- _Required action_
Please set down each of the lines below once more, exactly, omitting all pictures.

- _Available records_
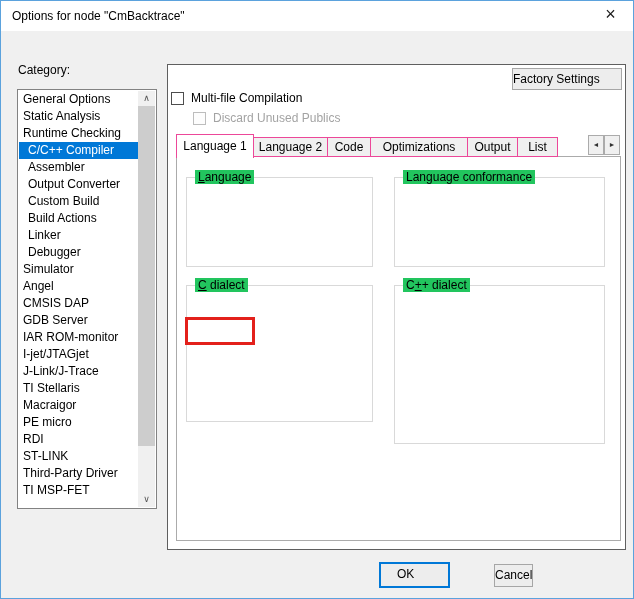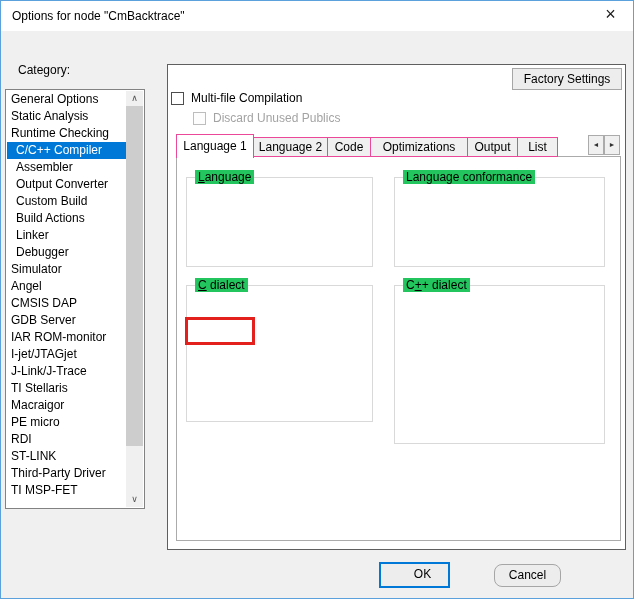--- a/index.html
+++ b/index.html
@@ -28,7 +28,7 @@
 
   .panel { position:absolute; left:166px; top:63px; width:459px; height:486px; border:1px solid #5f5f5f; background:#fff; }
 
-  .btn { text-align:center; background:#ededed; border:1px solid #a6a6a6; cursor:default; }
+  .btn { text-align:left; background:#ededed; border:1px solid #a6a6a6; cursor:default; }
   .factory-btn { position:absolute; left:511px; top:67px; width:110px; height:22px; line-height:20px; }
 
   .chk { position:absolute; width:13px; height:13px; border:1px solid #4d4d4d; background:#fff; }

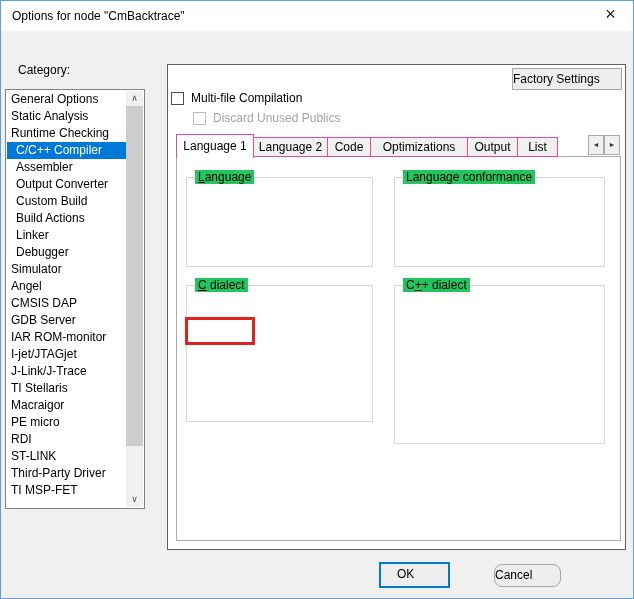--- a/index.html
+++ b/index.html
@@ -15,7 +15,7 @@
 
   .cat-label { position:absolute; left:17px; top:62px; }
 
-  .listbox { position:absolute; left:4px; top:88px; width:140px; height:420px; background:#fff; border:1px solid #828282; }
+  .listbox { position:absolute; left:16px; top:88px; width:140px; height:420px; background:#fff; border:1px solid #828282; }
   .list-items { position:absolute; top:1px; left:1px; right:18px; bottom:1px; overflow:hidden; }
   .li { height:17px; line-height:17px; padding-left:4px; white-space:nowrap; overflow:hidden; }
   .li.lv1 { padding-left:9px; }

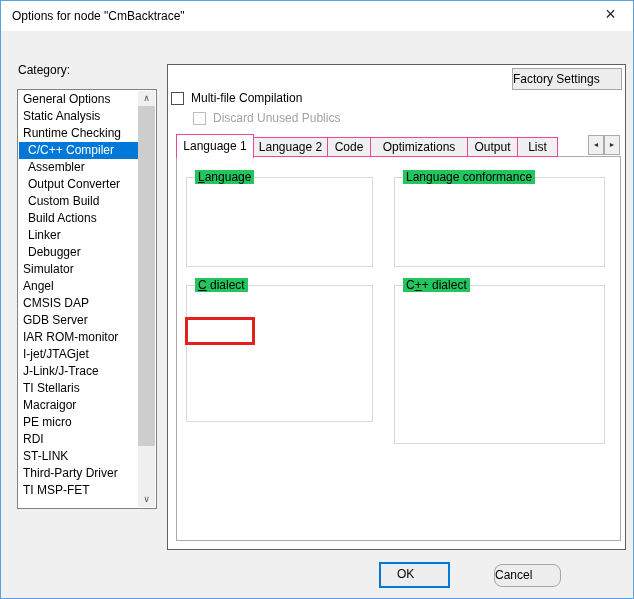--- a/index.html
+++ b/index.html
@@ -55,7 +55,7 @@
   .red-annot { position:absolute; left:184px; top:316px; width:70px; height:28px; border:3px solid #e3201b; z-index:6; pointer-events:none; }
 
   .ok-btn { position:absolute; left:378px; top:561px; width:71px; height:26px; line-height:21px; border:2px solid #0078d7;padding-left:16px; }
-  .cancel-btn { position:absolute; left:493px; top:563px; width:67px; height:23px; line-height:20px;border-radius:8px; }
+  .cancel-btn { position:absolute; left:493px; top:563px; width:39px; height:23px; line-height:20px; }
   u { text-decoration:underline; }
 </style>
 </head>

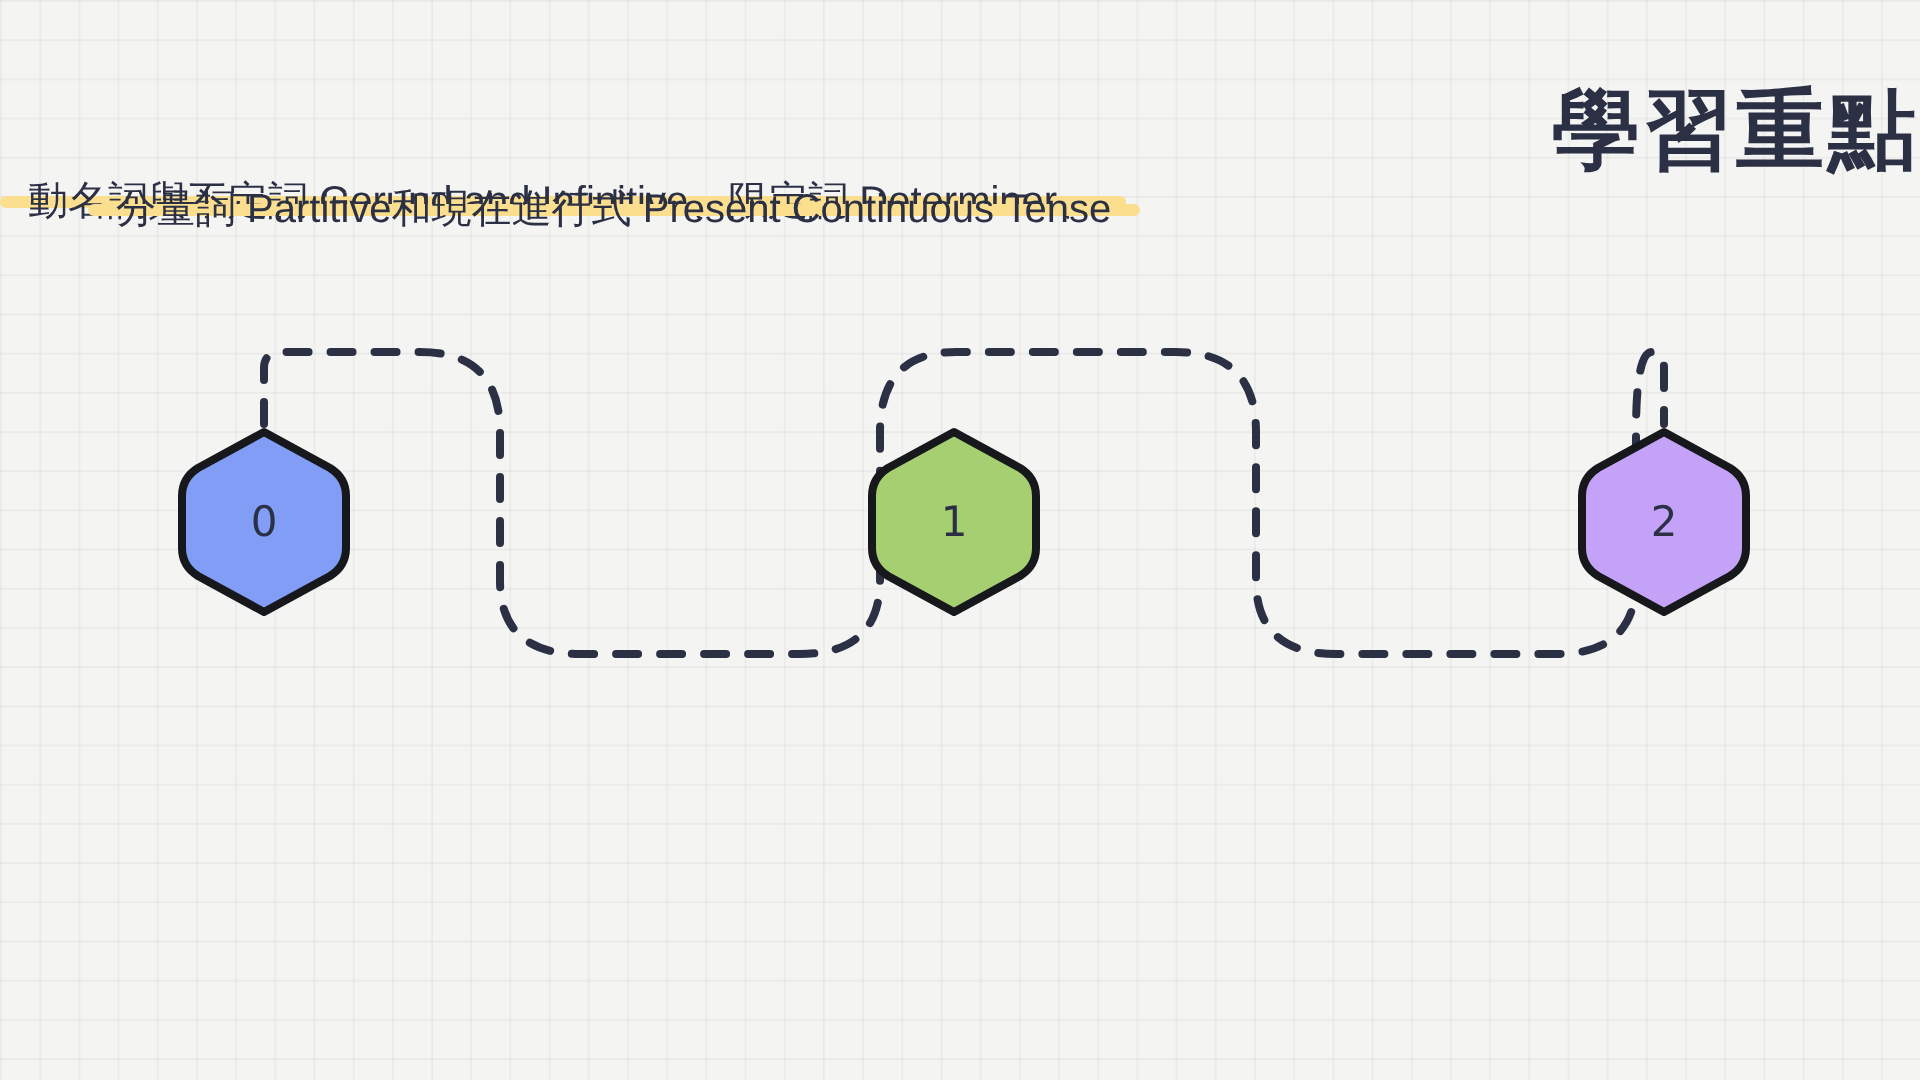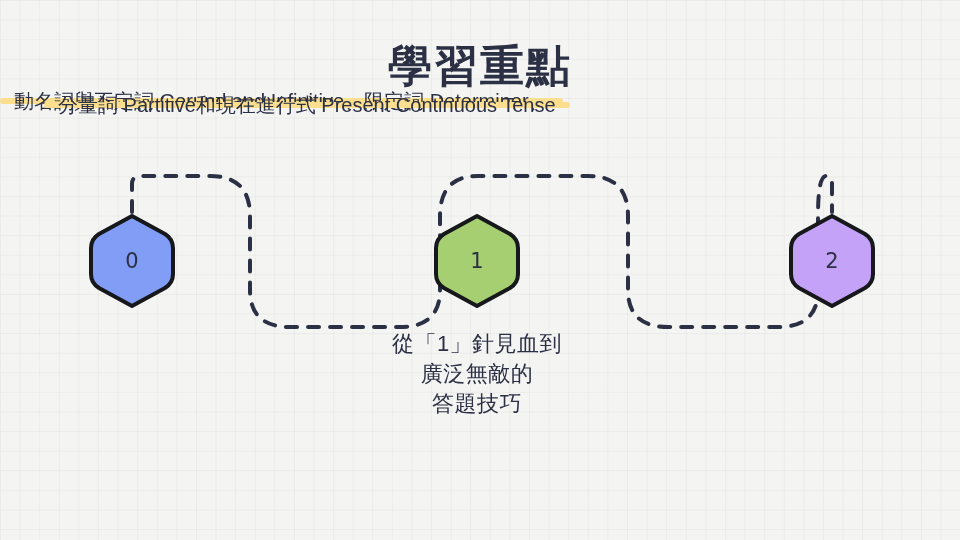--- a/index.html
+++ b/index.html
@@ -32,7 +32,7 @@
     top: 40px;
     left: 0;
     width: 960px;
-    text-align: center;
+    text-align: right;
     font-size: 44px;
     line-height: 52px;
     font-weight: bold;

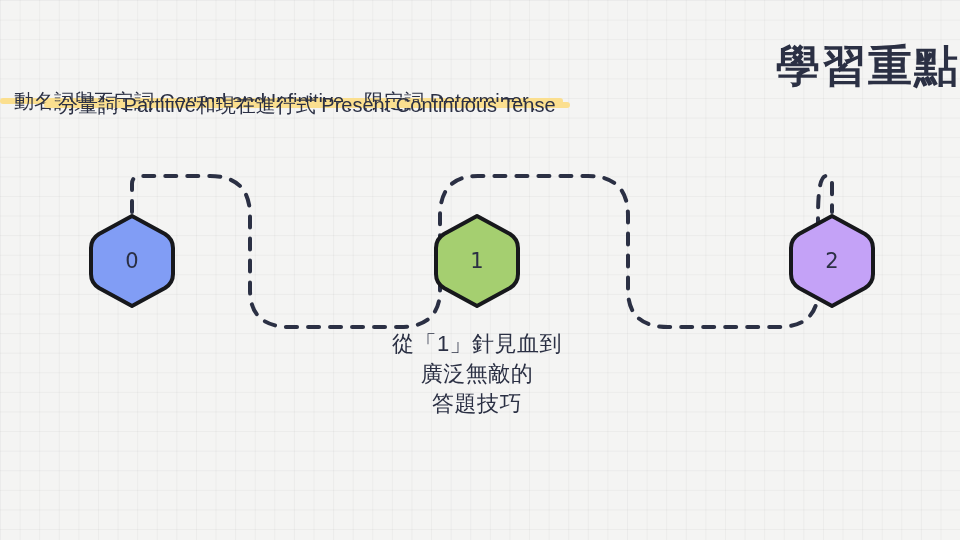--- a/index.html
+++ b/index.html
@@ -196,9 +196,6 @@
       </svg>
       <div class="hex-num">1</div>
     </div>
-    <div class="caption">從「1」針見血到
-廣泛無敵的
-答題技巧</div>
   </div>
 
   <div class="node" id="node-2">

- _Worked solution_
--- a/index.html
+++ b/index.html
@@ -28,7 +28,7 @@
 
   .panel { position:absolute; left:166px; top:63px; width:459px; height:486px; border:1px solid #5f5f5f; background:#fff; }
 
-  .btn { text-align:center; background:#ededed; border:1px solid #a6a6a6; cursor:default; }
+  .btn { text-align:left; background:#ededed; border:1px solid #a6a6a6; cursor:default; }
   .factory-btn { position:absolute; left:511px; top:67px; width:110px; height:22px; line-height:20px; }
 
   .chk { position:absolute; width:13px; height:13px; border:1px solid #4d4d4d; background:#fff; }

--- a/index.html
+++ b/index.html
@@ -15,7 +15,7 @@
 
   .cat-label { position:absolute; left:17px; top:62px; }
 
-  .listbox { position:absolute; left:4px; top:88px; width:140px; height:420px; background:#fff; border:1px solid #828282; }
+  .listbox { position:absolute; left:16px; top:88px; width:140px; height:420px; background:#fff; border:1px solid #828282; }
   .list-items { position:absolute; top:1px; left:1px; right:18px; bottom:1px; overflow:hidden; }
   .li { height:17px; line-height:17px; padding-left:4px; white-space:nowrap; overflow:hidden; }
   .li.lv1 { padding-left:9px; }

--- a/index.html
+++ b/index.html
@@ -55,7 +55,7 @@
   .red-annot { position:absolute; left:184px; top:316px; width:70px; height:28px; border:3px solid #e3201b; z-index:6; pointer-events:none; }
 
   .ok-btn { position:absolute; left:378px; top:561px; width:71px; height:26px; line-height:21px; border:2px solid #0078d7;padding-left:16px; }
-  .cancel-btn { position:absolute; left:493px; top:563px; width:67px; height:23px; line-height:20px;border-radius:8px; }
+  .cancel-btn { position:absolute; left:493px; top:563px; width:39px; height:23px; line-height:20px; }
   u { text-decoration:underline; }
 </style>
 </head>

--- a/index.html
+++ b/index.html
@@ -32,7 +32,7 @@
     top: 40px;
     left: 0;
     width: 960px;
-    text-align: center;
+    text-align: right;
     font-size: 44px;
     line-height: 52px;
     font-weight: bold;

--- a/index.html
+++ b/index.html
@@ -196,9 +196,6 @@
       </svg>
       <div class="hex-num">1</div>
     </div>
-    <div class="caption">從「1」針見血到
-廣泛無敵的
-答題技巧</div>
   </div>
 
   <div class="node" id="node-2">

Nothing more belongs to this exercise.